Belleek hosted a memorable evening of songs, stories and verse in the intimate setting of the Lemon Tree restaurant last Friday evening.

The event was in memory of International Women’s Day, and two of Belleek’s finest ladies put on a superb show of song and story.

Fil Campbell and her husband, Tom McFarland, have been playing music for more than 30 years and Fil is also an accomplished songwriter, while Olive Travers has had her stories featured on RTÉ’s ‘Sunday Miscellany’ for a number of years.

The combination of alternate singing and storytelling worked perfectly as both ladies explored their roots in very different but striking ways.

Teresa O’Loughlin, of the Belleek Development and Heritage Group, introduced the performers, who are both Belleek natives, and their talent tells its own tale.

Teresa said the event was a celebration of International Women’s Day, but they appreciated the fact that there were a few men in the audience as well, and it was important “to take a moment in time in the year to celebrate how great we are as women”.

Fil, who is also a well-known broadcaster, introduced the evening with a song she wrote about her schooldays in the Border village – the place she and her husband have come back to after living in Rostrevor for the past 30 years.

And the line “for what we are now comes from what we were then” has a ringing poignancy.

Olive, who recently published a beautiful collection of stories in a book (‘Nets of Wonder’) began by saying that her work was a memoir as she segued into a lyrical piece about living in north Belfast as a newly-married woman in the hot summer of 1976.

It was a well-crafted piece that captured the happiness from the simple things and the horror of the times, called ‘Daffodil Beacon’, and contains the lovely line: “but soon the smell of spring came lilting down to our window from Cave Hill”.

Fil has a strong Folk background and did a great job on the wonderful ‘Connemara Cradle Song’, first recorded by the great Delia Murphy, and got the gathering to sing the chorus.

‘Fencing In Butterflies’ – a witty quip from Olive Gormley’s nephew, Ben, who is the father of another Olive Gormley (who is coming up to a year old, to the delight of Ben and Maria), sparked one of her more modern stories.

Meanwhile, Fil wrote another song for a Hungarian friend who escaped the regime and ended up in Paris, and eventually Northern Ireland.

Fil grew up on the Border between Northern Ireland and the Republic, and her song, ‘This Is Home’, was a tribute to all women who are speaking out for their rights, and especially those in Gaza, and for those who are rejected for who they are and where they come from.

‘Suiting Up’ was a tenderly observed piece about buying her teenage son a suit on “two conditions – one that I paid for the suit, and two, under no circumstances was I to pick the suit”!

Olive constantly mixes humour with pathos – she’s a deft wordsmith whose stories come from the heart of her people, and have the real ring of truth.

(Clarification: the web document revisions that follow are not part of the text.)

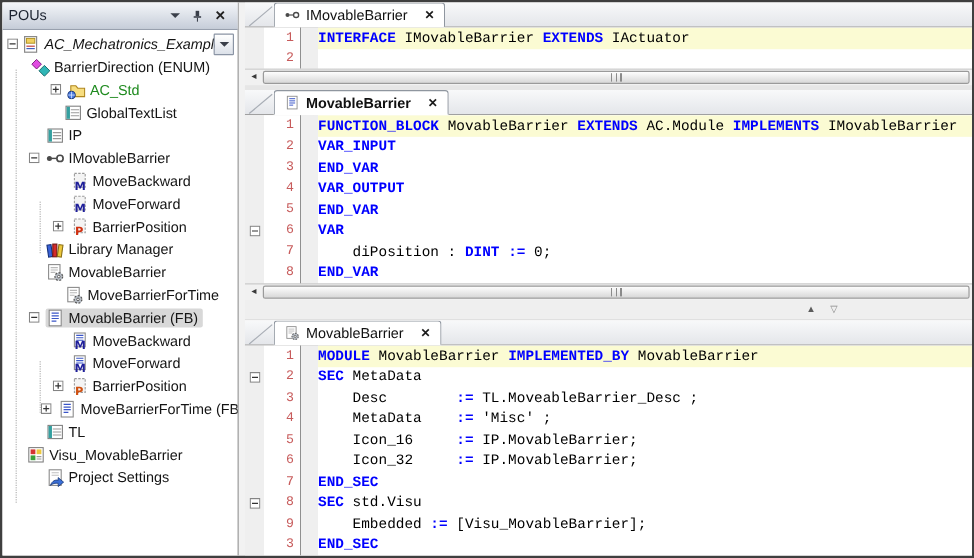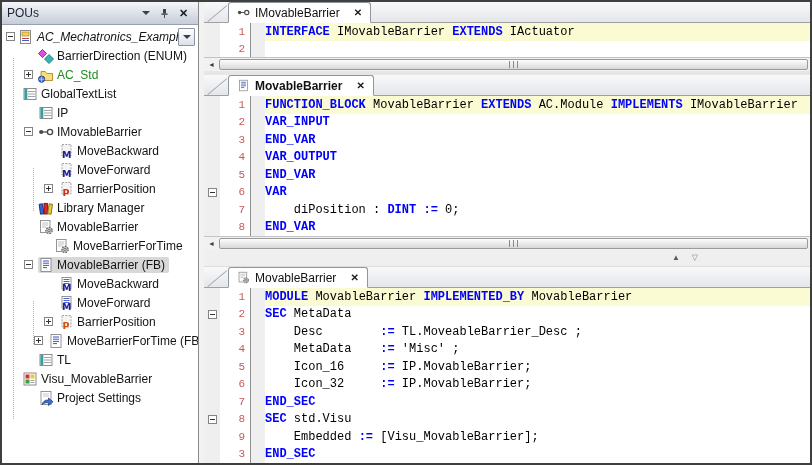"BarrierDirection (ENUM)" div.trow { padding-left: 36px -> 24px }
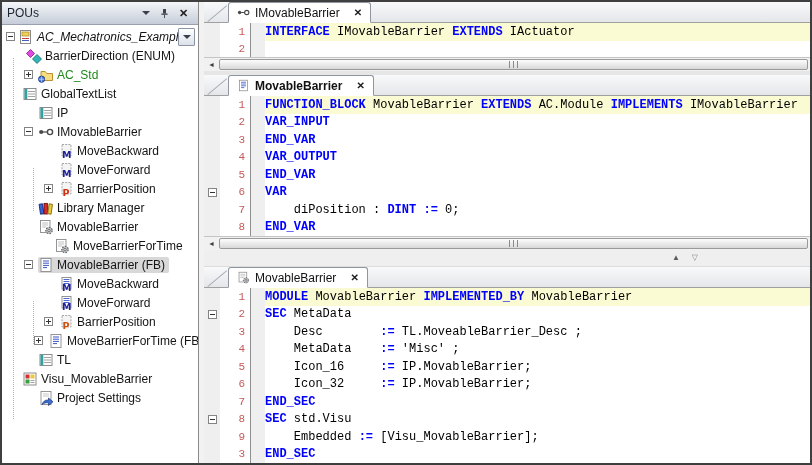"AC_Std" div.trow { padding-left: 22px -> 40px }
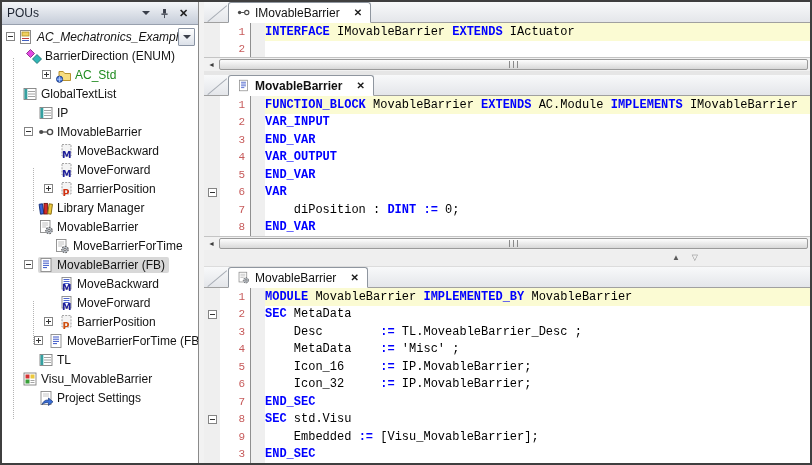"GlobalTextList" div.trow { padding-left: 20px -> 51px }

Fil continued with an old ditty called ‘The Women Are Worse Than The Men’, where the Devil himself was glad to send them out of Hell – a song she learned from Maggie Murphy, who made a CD when she was 93.

And so, the evening unfolded naturally, and organically, with Olive’s haunting piece about ‘The Kindness of a Stranger’, about being terrified after getting lost in Enniskillen as a timid First Year student in Mount Lourdes, and then rescued by a kind bus driver, who drove her all the way back to Belleek all those years ago.

She never met him again, but the sentiment is aptly summarised in the line, “None of us realise the ripples we create in the lives of others”.

She finished with a paean to her aunt Gretta, who was a “plain girl” from Dulrush, Mulleek, who seemed destined to be a spinster, but found true love in her 40s, and ended up the queen of her own castle.

But one of the highlights of the night was Fil’s rousing version of Joni Mitchell’s magnificent ode to life, ‘Both Sides Now’, which remains forever young, as Fil said “the wisdom of her words”.

And the natural orator that is Erne Gaels Chairman Peter McMahon told a few stories as only Peter can, rounding off a most memorable evening in that verdant village on the banks of the Erne.